Against zone coverage, Bills' Cole Beasley, Josh Allen find ways to thrive

Opposing defenses seemingly figured out Buffalo Bills quarterback Josh Allen the past two weeks, so you can more or less consider his Week 7 performance against the New York Jets his official rebuttal.

Allen ranked second in the NFL in passing yards through the first four weeks, averaging 331.5 passing yards per game as the Bills raced to a 4-0 start. In his next two games, however, Allen averaged 192.5 yards per game, completing 58.5% of his passes. The difference? The Tennessee Titans and Kansas City Chiefs, who beat the Bills in Week 5 and Week 6, respectively, played more zone coverage than Buffalo had seen this season. Those teams effectively took away the explosive downfield passes the Bills thrived on during their four-game win streak.

Allen, in turn, struggled to make a positive impact without stretching the field. But self-awareness is one of his better traits, and Allen recognized his problems in that two-game stretch and what he needed to do to fix them.

"Myself, I've got to do a better job of staying patient and taking what they give me early on -- force them to come up and try to take our outlets away. And that's when we get our chunk plays," Allen said after the Chiefs game.

Allen stayed true to his word in Buffalo's 18-10 win Sunday over the Jets, completing 30 of 43 passes for 307 yards. The Bills quarterback did most of his work within 10 yards of the line of scrimmage, completing 28 of 33 passes in that range.

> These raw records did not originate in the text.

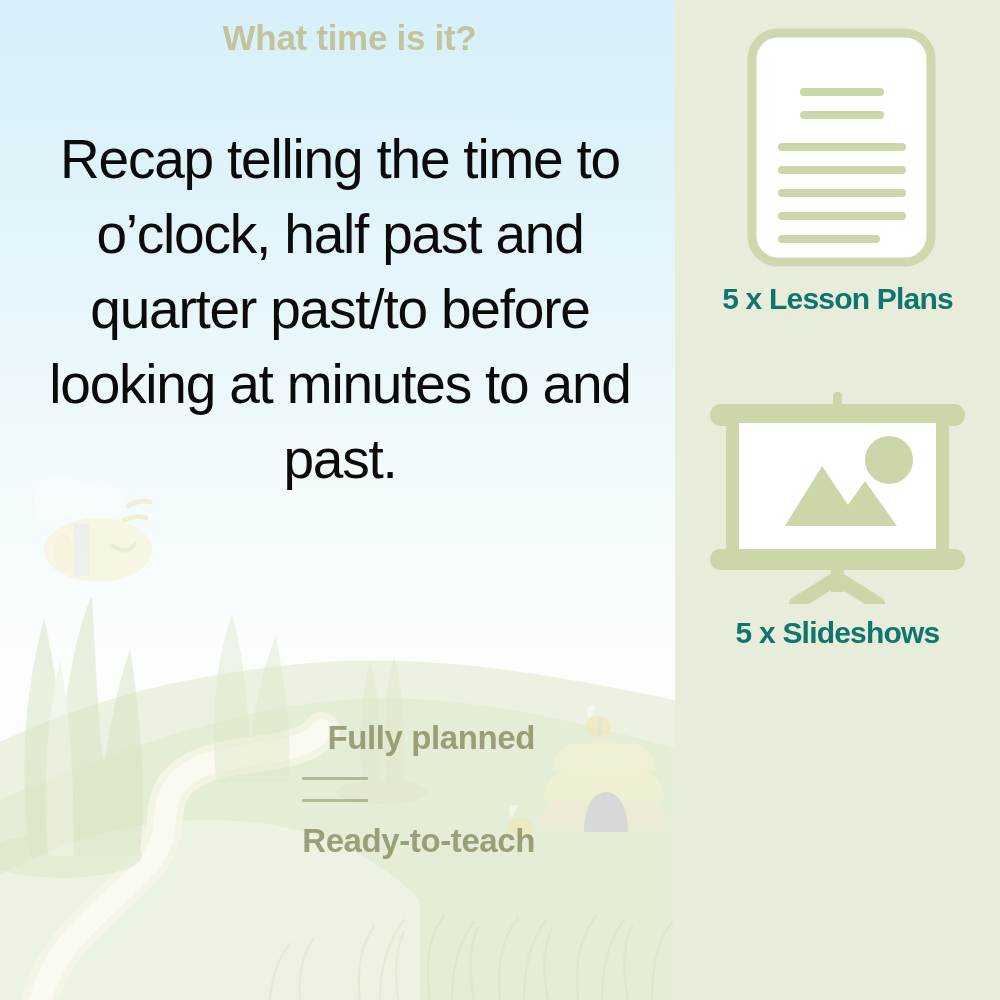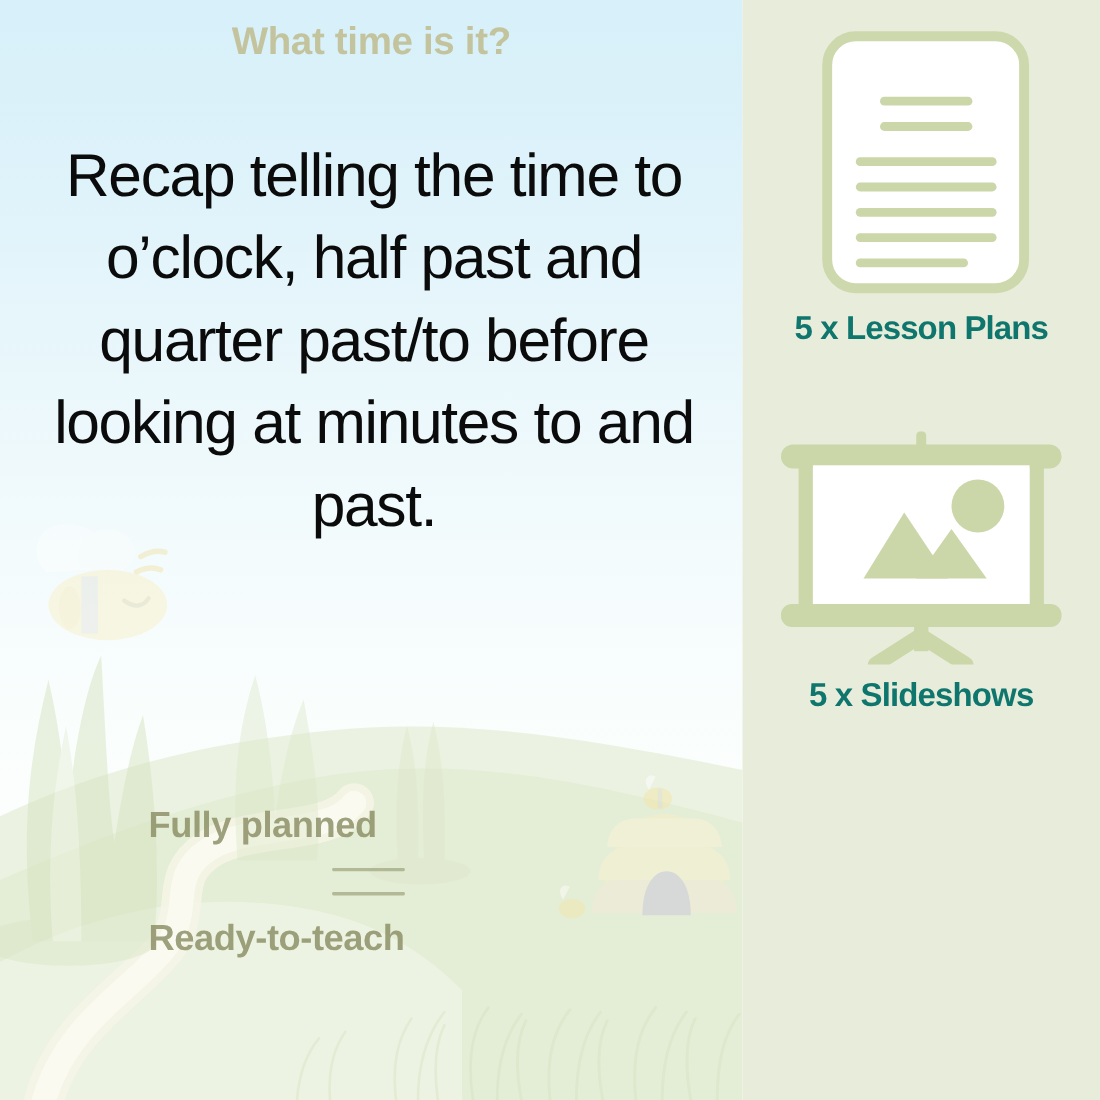--- a/index.html
+++ b/index.html
@@ -45,41 +45,41 @@
   .hl-title {
     position: absolute;
     left: 0;
     top: 18px;
     width: 675px;
     text-align: center;
     font-size: 35px;
     font-weight: bold;
     letter-spacing: -0.3px;
     color: #c3c49e;
+    padding-left: 12px;
   }
   .hl-body {
     position: absolute;
     left: 40px;
     top: 122px;
     width: 600px;
     text-align: center;
     font-size: 55px;
     line-height: 75px;
     color: #0b0b0b;
     letter-spacing: -1.2px;
   }
 
   
   #feature-stack {
     position: absolute;
     left: 135px;
     top: 718px;
     width: 400px;
-    text-align: left;
-    margin-top: 12px;
+    text-align: right;
   }
   .feature-line {
     font-size: 33px;
     font-weight: bold;
     color: #8b8e64;
     letter-spacing: -0.4px;
     line-height: 40px;
     opacity: 0.82;
   }
   .feature-div {

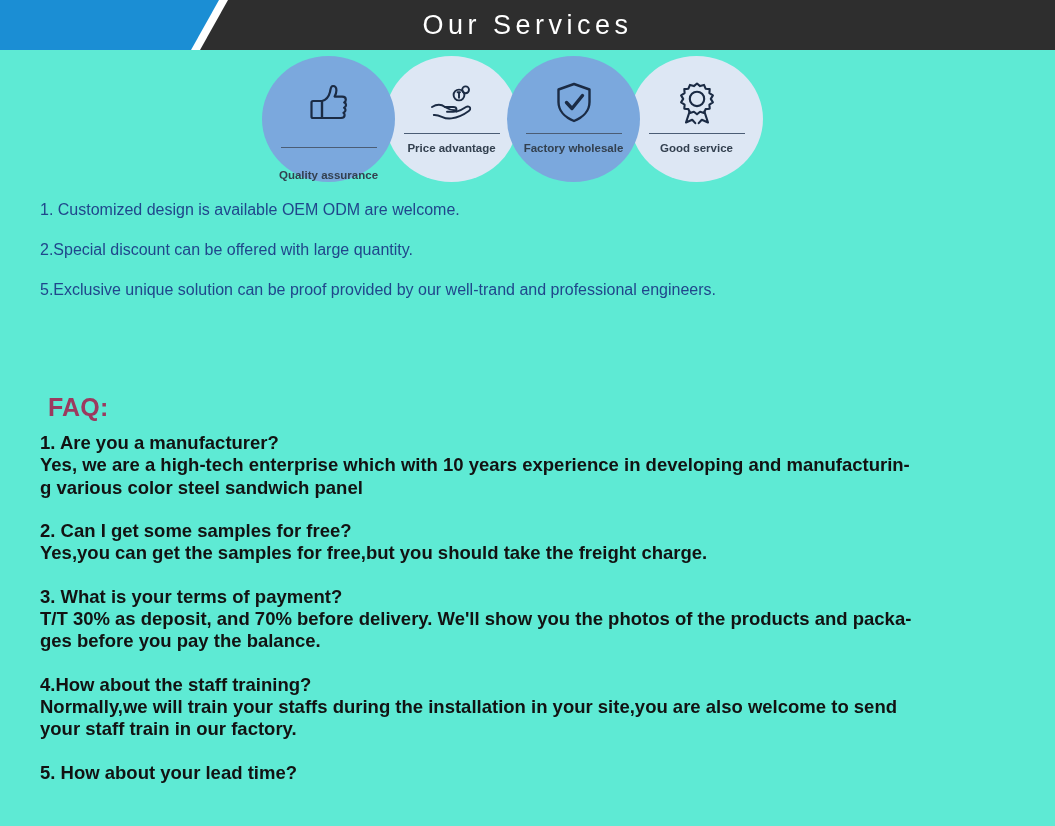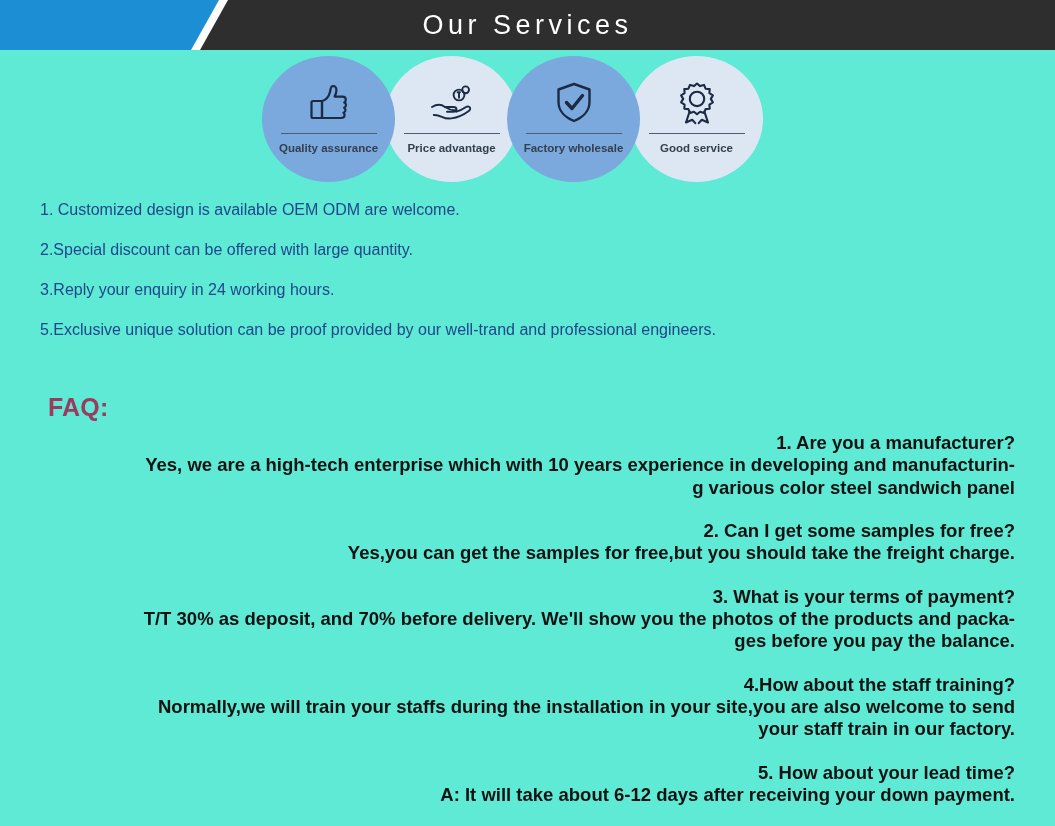--- a/index.html
+++ b/index.html
@@ -91,21 +91,21 @@
     position: absolute;
     top: 0;
     width: 133px;
     height: 126px;
     border-radius: 50%;
     display: flex;
     flex-direction: column;
     align-items: center;
     justify-content: flex-start;
   }
-  .feature.f0 { left: 0px;   background: #7ba8dd; z-index: 2; }
+  .feature.f0 { left: 0px;   background: #7ba8dd; z-index: 2; justify-content: space-between; }
   .feature.f1 { left: 123px; background: #dde7f4; z-index: 1; }
   .feature.f2 { left: 245px; background: #7ba8dd; z-index: 2; }
   .feature.f3 { left: 368px; background: #dde7f4; z-index: 1; }
 
   .feature-icon {
     margin-top: 23px;
     width: 52px;
     height: 48px;
     display: flex;
     align-items: center;
@@ -154,21 +154,20 @@
     font-weight: bold;
     color: #9c3a5f;
     letter-spacing: 0.2px;
   }
 
   .faq-list {
     position: absolute;
     left: 40px;
     top: 432px;
     width: 975px;
-    text-align: right;
   }
   .faq-block { margin-bottom: 21px; }
   .faq-block:last-child { margin-bottom: 0; }
 
   .faq-q {
     font-size: 18.5px;
     font-weight: bold;
     color: #121212;
     line-height: 22px;
     white-space: nowrap;
@@ -244,21 +243,20 @@
       </div>
       <div class="feature-rule"></div>
       <div class="feature-label">Good service</div>
     </div>
 
   </div>
 
   <div class="services-list">
     <div class="service-item">1. Customized design is available OEM ODM are welcome.</div>
     <div class="service-item">2.Special discount  can be offered with large quantity.</div>
-    <div class="service-item">3.Reply your enquiry in 24 working hours.</div>
     <div class="service-item">5.Exclusive unique solution can be proof provided by our well-trand and professional  engineers.</div>
   </div>
 
   <div class="faq-heading">FAQ:</div>
 
   <div class="faq-list">
     <div class="faq-block">
       <div class="faq-q">1. Are you a manufacturer?</div>
       <div class="faq-a">Yes, we are a high-tech enterprise which with 10 years experience in developing and manufacturin-
 g various color steel sandwich panel</div>
@@ -272,17 +270,16 @@
       <div class="faq-a">T/T 30% as deposit, and 70% before delivery. We'll show you the photos of the products and packa-
 ges before you pay the balance.</div>
     </div>
     <div class="faq-block">
       <div class="faq-q">4.How about the staff training?</div>
       <div class="faq-a">Normally,we will train your staffs during the installation in your site,you are also welcome to send
 your staff train in our factory.</div>
     </div>
     <div class="faq-block">
       <div class="faq-q">5. How about your lead time?</div>
-      <div class="faq-a">A: It will take about 6-12 days after receiving your down payment.</div>
     </div>
   </div>
 
 </div>
 
 </body></html>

Allen said the Jets executed a "very similar" soft zone to what Tennessee and Kansas City played the past two weeks. He wasn't completely satisfied Sunday at New York, given that the Bills failed to score a touchdown, but he thought he had a better grasp of the game. Just as he predicted, his willingness to take the open, underneath routes forced the Jets' defense to come down.

The primary beneficiary of the Bills' offensive game plan Sunday was wide receiver Cole Beasley, who set a career high with 11 catches and tied another with 112 yards. Buffalo's primary slot receiver got open at will against New York's secondary, averaging 4.35 yards of separation at the time of the catch, per NFL Next Gen Stats.

"He was great for us today. That's the benefit of having a guy like Cole," Allen said. "Super smart. He sees zone defense very well. He knows when to find zones and sit down and give me good body language. We worked him there for the better part of the game, so he stepped up for us.

"When teams want to drop back and put seven or eight in coverage, we've got to find ways to continue to move the ball. He's been awesome for us."

Now in his second season with the Bills, Beasley has recorded more 100-yard receiving games in 22 games with Buffalo than he did in 103 games with the Dallas Cowboys.

With 470 receiving yards this season, Beasley is on pace for what would be a career-high 1,074 yards -- his first 1,000-yard season. The nine-year veteran credited Bills offensive coordinator Brian Daboll for putting players in positions that play to their strengths and said Daboll has "made it a lot of fun" for him to play.

If opposing defenses continue to force the Bills to play underneath, Beasley has a good shot to hit the 1,000-yard milestone.

"With them taking the deep stuff away, that gives me a lot of room to work inside and underneath," Beasley said.

"When we play teams like that, I've got to have my best games, and I've got to be on point for [Allen]. They give me a lot of freedom, so I can't really do anything that he's not ready for. I've got to be very quarterback-friendly."